===== Input data =====

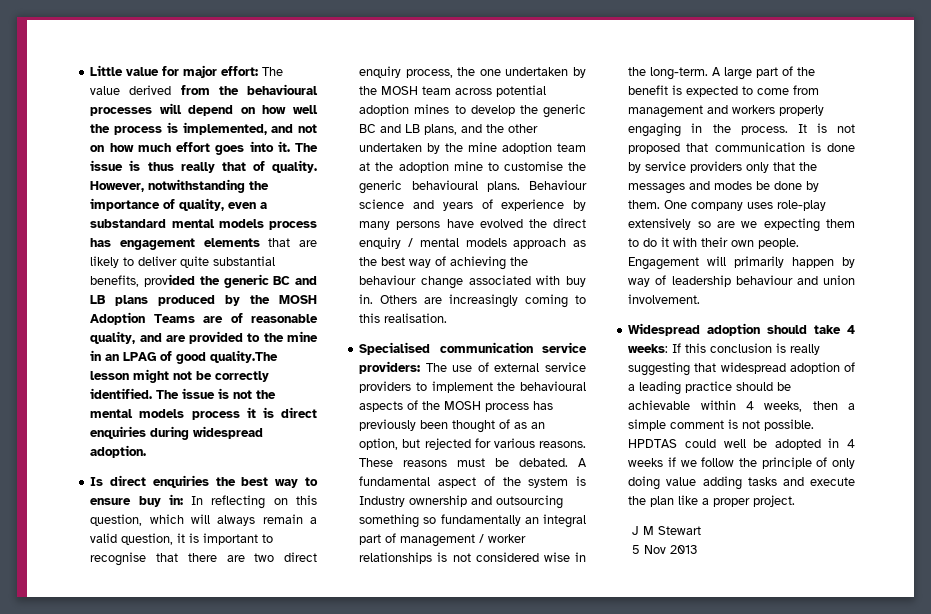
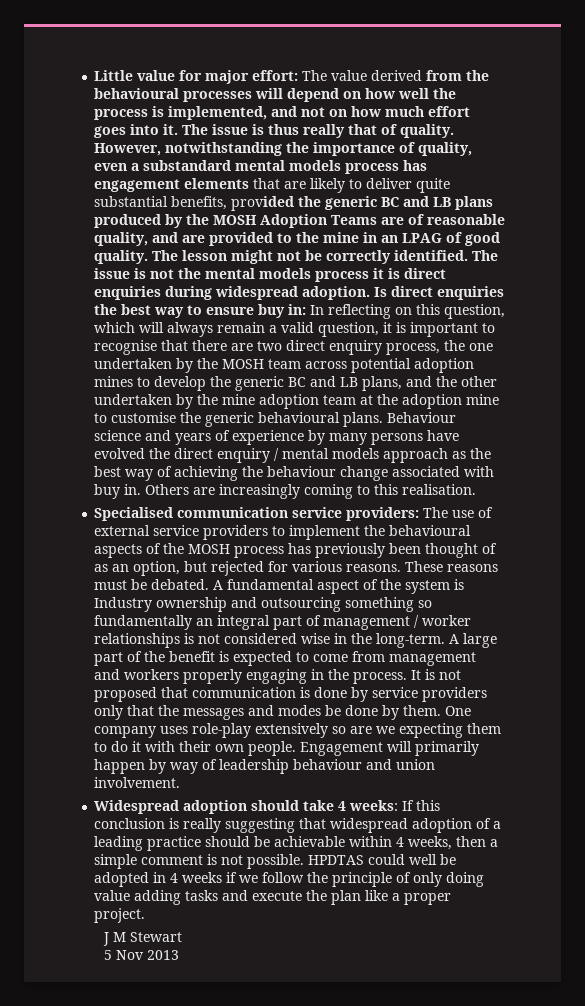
- However, notwithstanding the importance of quality, even a substandard mental models process has engagement elements that are likely to deliver quite substantial benefits, provided the generic BC and LB plans produced by the MOSH Adoption Teams are of reasonable quality, and are provided to the mine in an LPAG of good quality.The lesson might not be correctly identified.
+ However, notwithstanding the importance of quality, even a substandard mental models process has engagement elements that are likely to deliver quite substantial benefits, provided the generic BC and LB plans produced by the MOSH Adoption Teams are of reasonable quality, and are provided to the mine in an LPAG of good quality. The lesson might not be correctly identified.
- The issue is not the mental models process it is direct enquiries during widespread adoption.
- Is direct enquiries the best way to ensure buy in:
+ The issue is not the mental models process it is direct enquiries during widespread adoption. Is direct enquiries the best way to ensure buy in:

=====

#### What you need to do:
Take the entries shown above and quote them verbatim, passing over the pictures.

#### Written response:
- However, notwithstanding the importance of quality, even a substandard mental models process has engagement elements that are likely to deliver quite substantial benefits, provided the generic BC and LB plans produced by the MOSH Adoption Teams are of reasonable quality, and are provided to the mine in an LPAG of good quality.The lesson might not be correctly identified.
+ However, notwithstanding the importance of quality, even a substandard mental models process has engagement elements that are likely to deliver quite substantial benefits, provided the generic BC and LB plans produced by the MOSH Adoption Teams are of reasonable quality, and are provided to the mine in an LPAG of good quality. The lesson might not be correctly identified.
- The issue is not the mental models process it is direct enquiries during widespread adoption.
- Is direct enquiries the best way to ensure buy in:
+ The issue is not the mental models process it is direct enquiries during widespread adoption. Is direct enquiries the best way to ensure buy in:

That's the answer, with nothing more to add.